- Records from a data source -
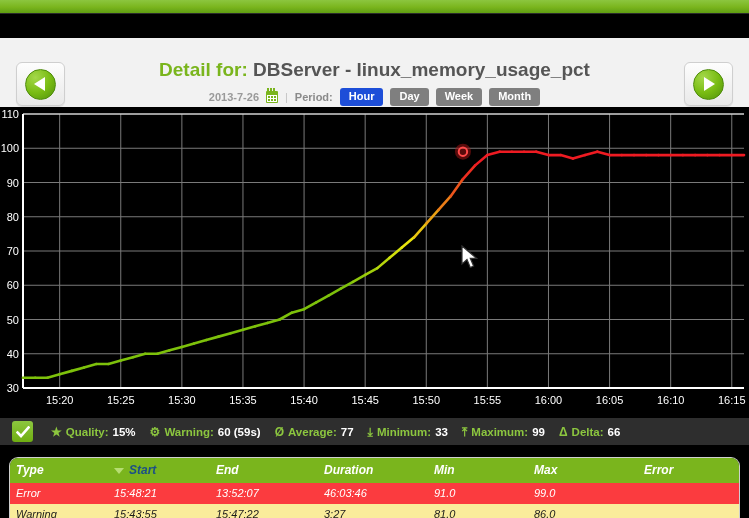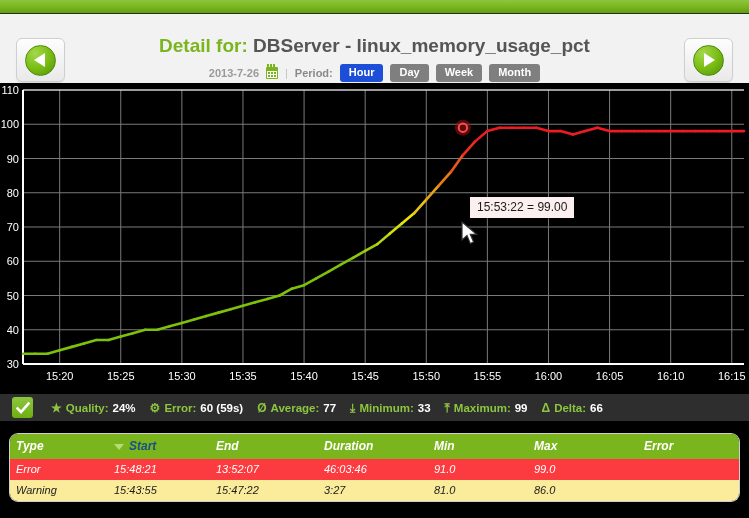--- a/index.html
+++ b/index.html
@@ -23,6 +23,7 @@
     height: 72px;
     background: #f2f2f2;
     border-bottom: 3px solid #000;
+    margin-top: 24px;
   }
   .nav-btn {
     position: absolute;

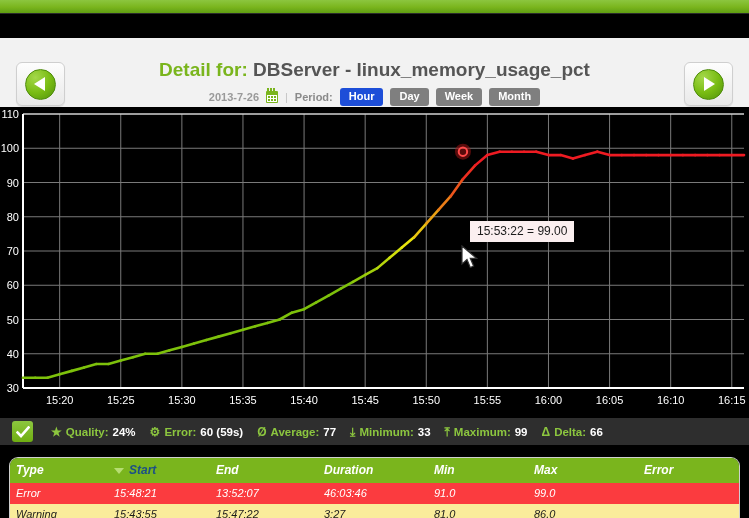--- a/index.html
+++ b/index.html
@@ -321,7 +321,6 @@
       <circle cx="462.93220338983053" cy="41.67499999999998" r="4.2" fill="none" stroke="#ff4a4a" stroke-width="2"></circle>
     </svg>
 
-  <div class="tooltip">15:53:22 = 99.00</div>
 
   <div class="cursor">
     <svg width="17" height="24" viewBox="0 0 17 24">

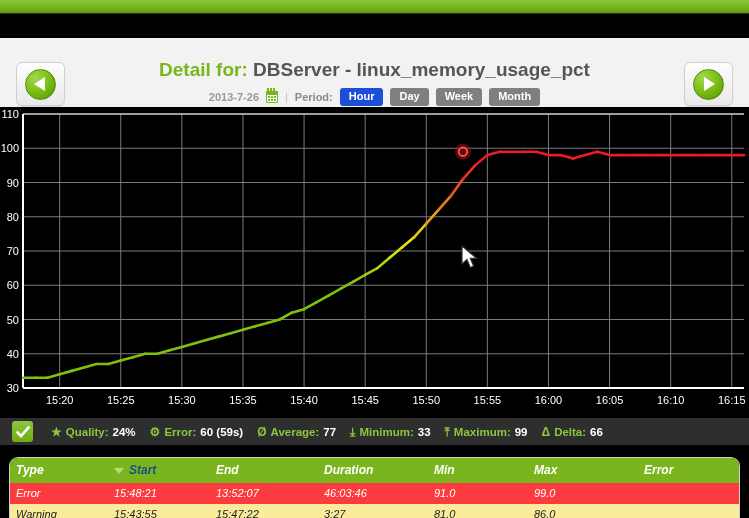--- a/index.html
+++ b/index.html
@@ -339,7 +339,7 @@
   <div class="stat">
     <span class="ic">★</span>
     <span>Quality:</span>
-    <span class="v">24%</span>
+    <span class="v">15%</span>
   </div>
 
   <div class="stat">

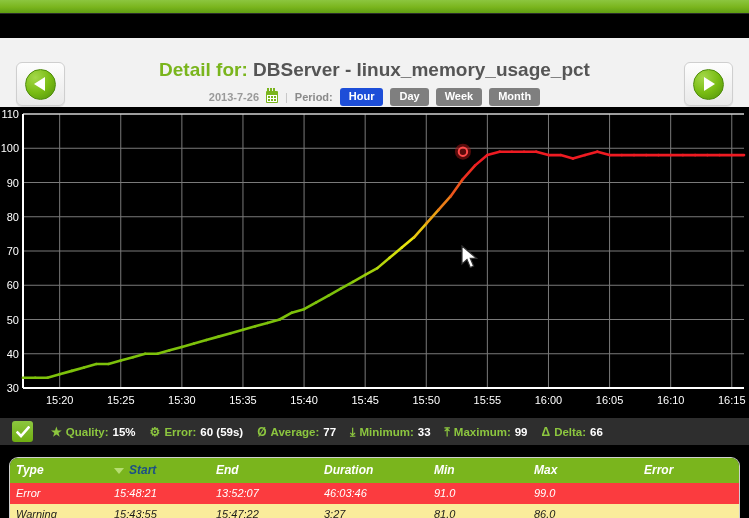--- a/index.html
+++ b/index.html
@@ -344,7 +344,7 @@
 
   <div class="stat">
     <span class="ic">⚙</span>
-    <span>Error:</span>
+    <span>Warning:</span>
     <span class="v">60 (59s)</span>
   </div>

- What you have to do -
Give a verbatim transcription of the entries, leaving out the pictures.

- Output for this exercise -
--- a/index.html
+++ b/index.html
@@ -23,6 +23,7 @@
     height: 72px;
     background: #f2f2f2;
     border-bottom: 3px solid #000;
+    margin-top: 24px;
   }
   .nav-btn {
     position: absolute;

--- a/index.html
+++ b/index.html
@@ -321,7 +321,6 @@
       <circle cx="462.93220338983053" cy="41.67499999999998" r="4.2" fill="none" stroke="#ff4a4a" stroke-width="2"></circle>
     </svg>
 
-  <div class="tooltip">15:53:22 = 99.00</div>
 
   <div class="cursor">
     <svg width="17" height="24" viewBox="0 0 17 24">

--- a/index.html
+++ b/index.html
@@ -339,7 +339,7 @@
   <div class="stat">
     <span class="ic">★</span>
     <span>Quality:</span>
-    <span class="v">24%</span>
+    <span class="v">15%</span>
   </div>
 
   <div class="stat">

--- a/index.html
+++ b/index.html
@@ -344,7 +344,7 @@
 
   <div class="stat">
     <span class="ic">⚙</span>
-    <span>Error:</span>
+    <span>Warning:</span>
     <span class="v">60 (59s)</span>
   </div>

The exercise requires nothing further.